It’s a rare day in federal court that the defense, prosecution, and judge agree on the question, much less the answer.
But when U.S. District Judge James Mahan convened a recent hearing, the question on everyone’s mind was the same: What do we do with Jan Lindsey?
On paper, the 67-year-old Lindsey is a felon. He was arrested in March 2009 as part of an investigation into the anti-tax, anti-government Sovereign Movement by Nevada’s Joint Terrorism Task Force.”
He was accused of failing to file with the Internal Revenue Service from 1999 through 2006 and participating in a series of frauds and schemes designed to hide his tax liability. He pleaded guilty in March to evading $109,000 in income taxes.
That put him in line for prison time, and there are plenty of professional tax scofflaws whose half-clever, constitutionally confused systems have sent them to the big house. But he hadn’t always been a promoter of faulty tax philosophy.
There was more to Jan Lindsey than dummied up IRS forms.
As a young man, he enlisted in Vietnam and served with distinction, winning a Silver Star, Bronze Star, and two Purple Hearts. He wasn’t some scammer who hated his country.
On the contrary. Lindsey worked as an FBI agent for 26 years before retiring in 1995. He spent 10 more years with the bureau conducting background investigations. When he was arrested, he was drawing an FBI pension.
After so many years of law-abiding service, had Lindsey experienced some epiphany about the evils of the U.S. Tax Code? Had he been reborn a revolutionary?

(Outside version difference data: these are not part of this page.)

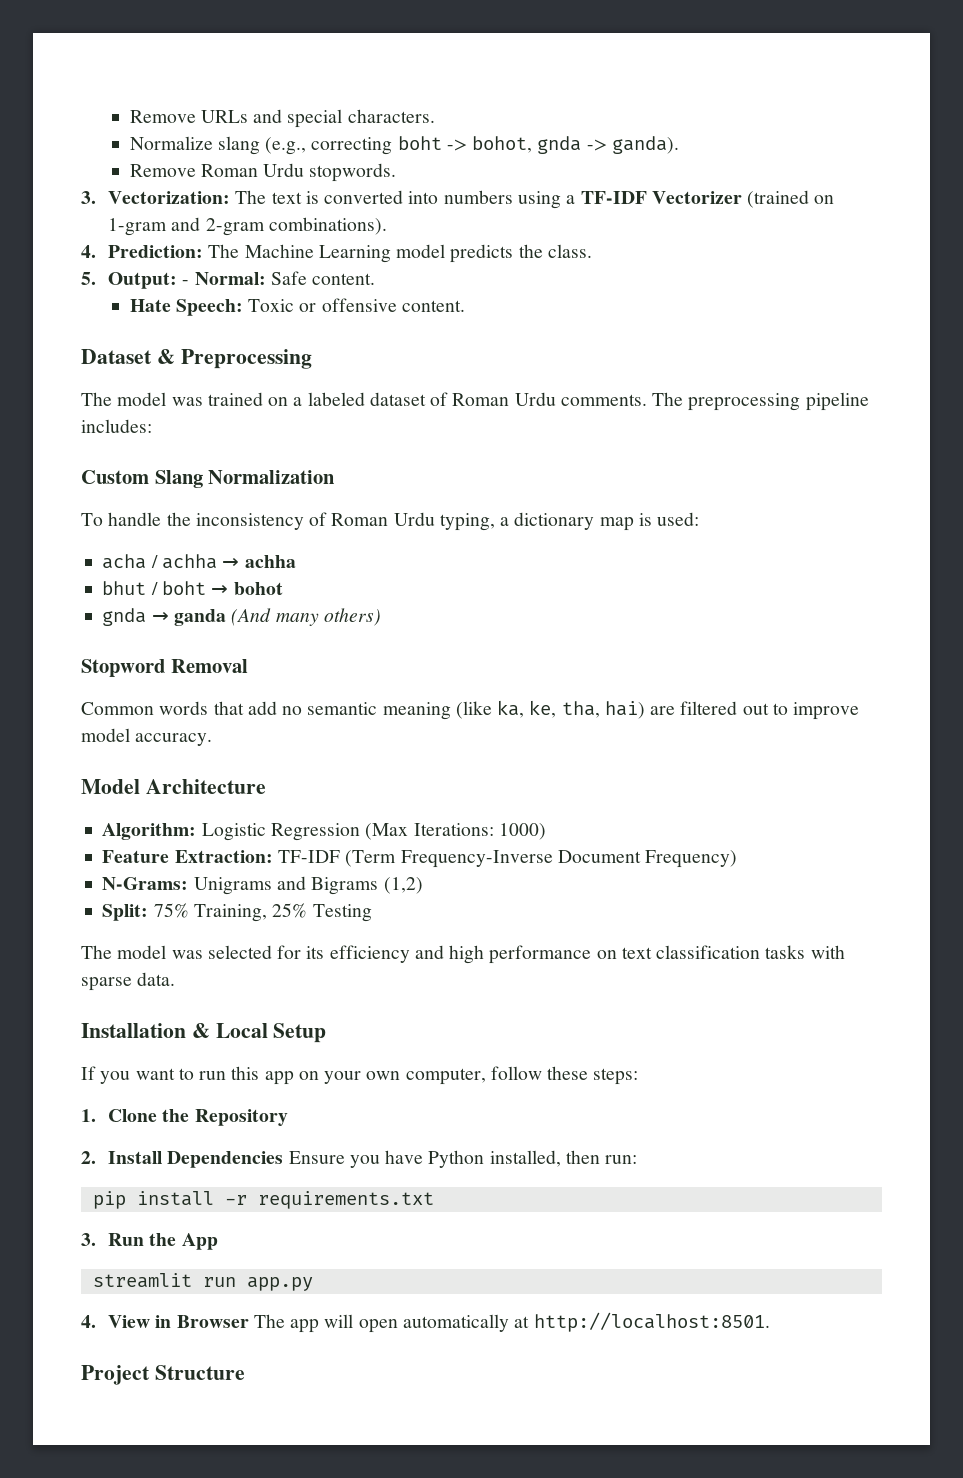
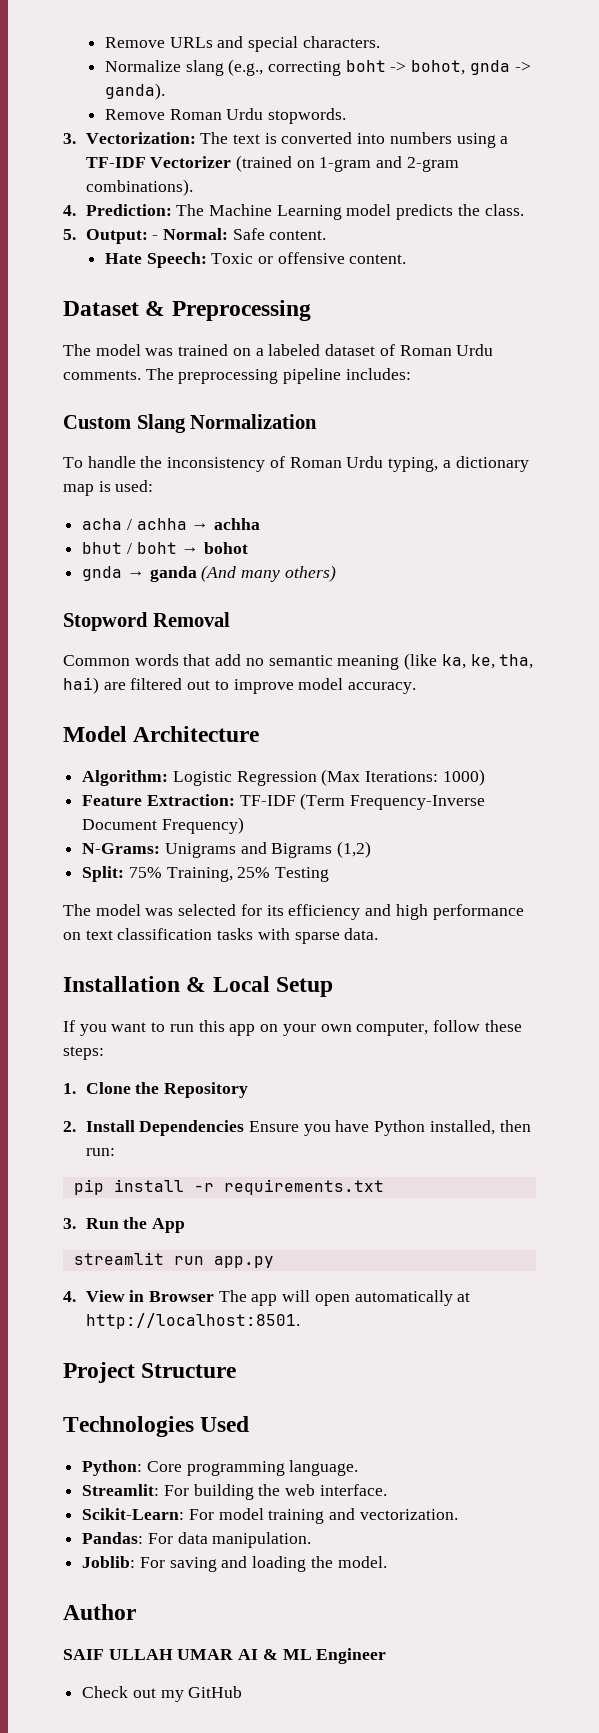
+ Technologies Used
+ Python: Core programming language.
+ Streamlit: For building the web interface.
+ Scikit-Learn: For model training and vectorization.
+ Pandas: For data manipulation.
+ Joblib: For saving and loading the model.
+ Author
+ SAIF ULLAH UMAR AI & ML Engineer
+ Check out my GitHub

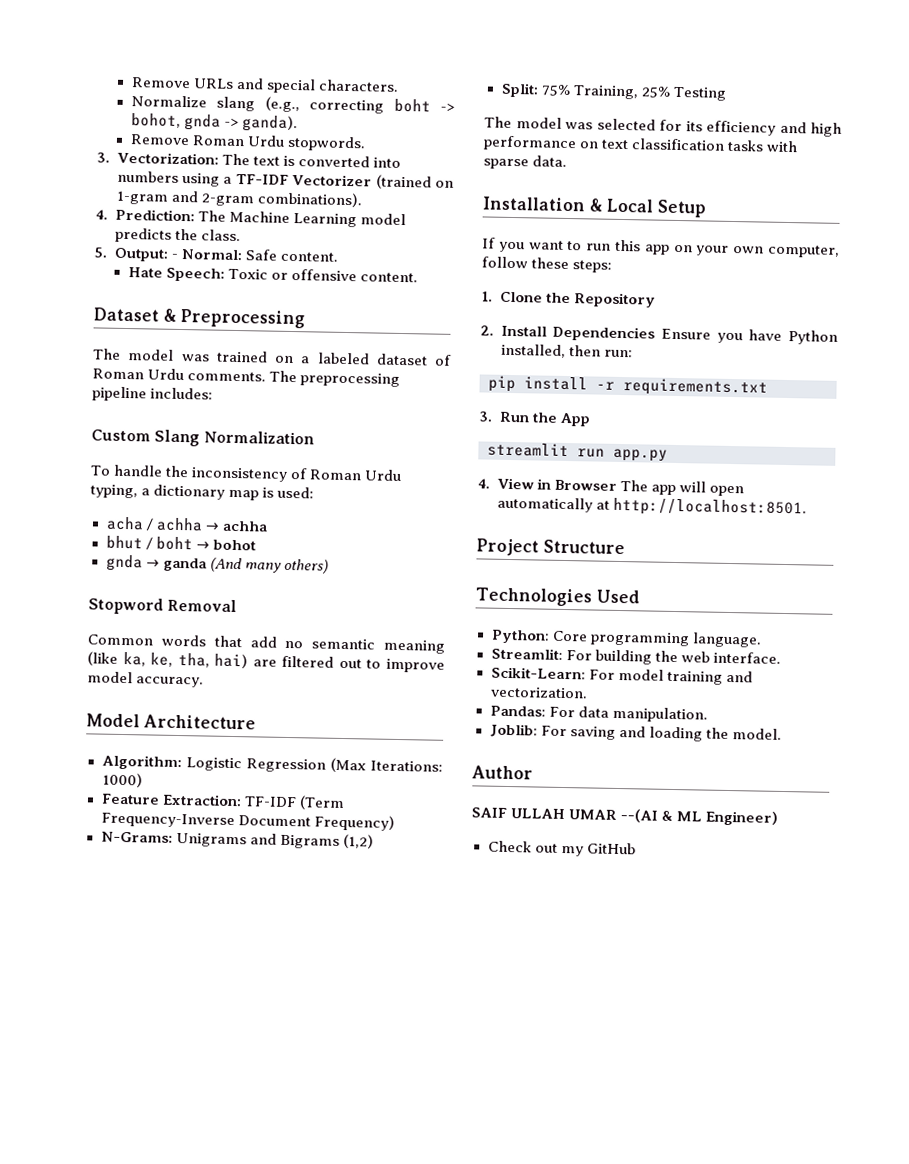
- SAIF ULLAH UMAR AI & ML Engineer
+ SAIF ULLAH UMAR --(AI & ML Engineer)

Hardly. As Assistant U.S. Attorney Gregory Damm, Assistant Federal Public Defender Shari Kaufman, and Judge Mahan acknowledged, this wasn’t the Lindsey anyone seemed to know. But when he retired, something happened to the man whose life had been so exemplary.
He lost his confidence, his bearings, and began associating with people impressed by his credentials. They were also followers of Robert Schulz, the self-proclaimed constitutional scholar whose We the People Foundation for Constitutional Education for years has preached that sovereign citizens aren’t required to file income tax returns or pay taxes. With the zeal of a tent preacher, and national media attention from Fox News, Schulz’s advice has led to misery for naive citizens.
By the time Lindsey appeared in the late Aaron Russo’s 2006 film “Freedom to Fascism,” he was an anti-tax movement celebrity. Unlike many, he wasn’t in it for the book and CD sales. No matter how misguided, it was a chance to get back in the fight for justice.
On July 9, he stood before Mahan a broken man. He had lost his home, his wife, his reputation, and now possibly his freedom.
“This is totally out of character for you,” a perplexed Mahan said. “How did you get here?”
After reeling off his legal resume, Mahan quipped, “If you didn’t have to pay taxes, don’t you think I’d be there at the head of the line?”
Damm argued, “There are many followers of the types of schemes Mr. Lindsey adopted and promoted. Mr. Lindsey is a person who, above all others, should have known better.”
But Damm couldn’t muster real outrage.
A parole and probation official admitted Lindsey “wasn’t the typical defendant that comes through our office, quite frankly.”
Kaufman, meanwhile, expounded on Lindsey’s virtues and his precipitous spiral from grace: “He found people who made him feel important. They used him. They convinced him, slowly, that he did not have to pay taxes. He’s had a lifetime of good work. He had a problem. He’s fine now.”
In the end, Mahan sentenced Lindsey to probation and $109,000 in restitution.
They left the courtroom that day satisfied justice, tempered with mercy, had been done.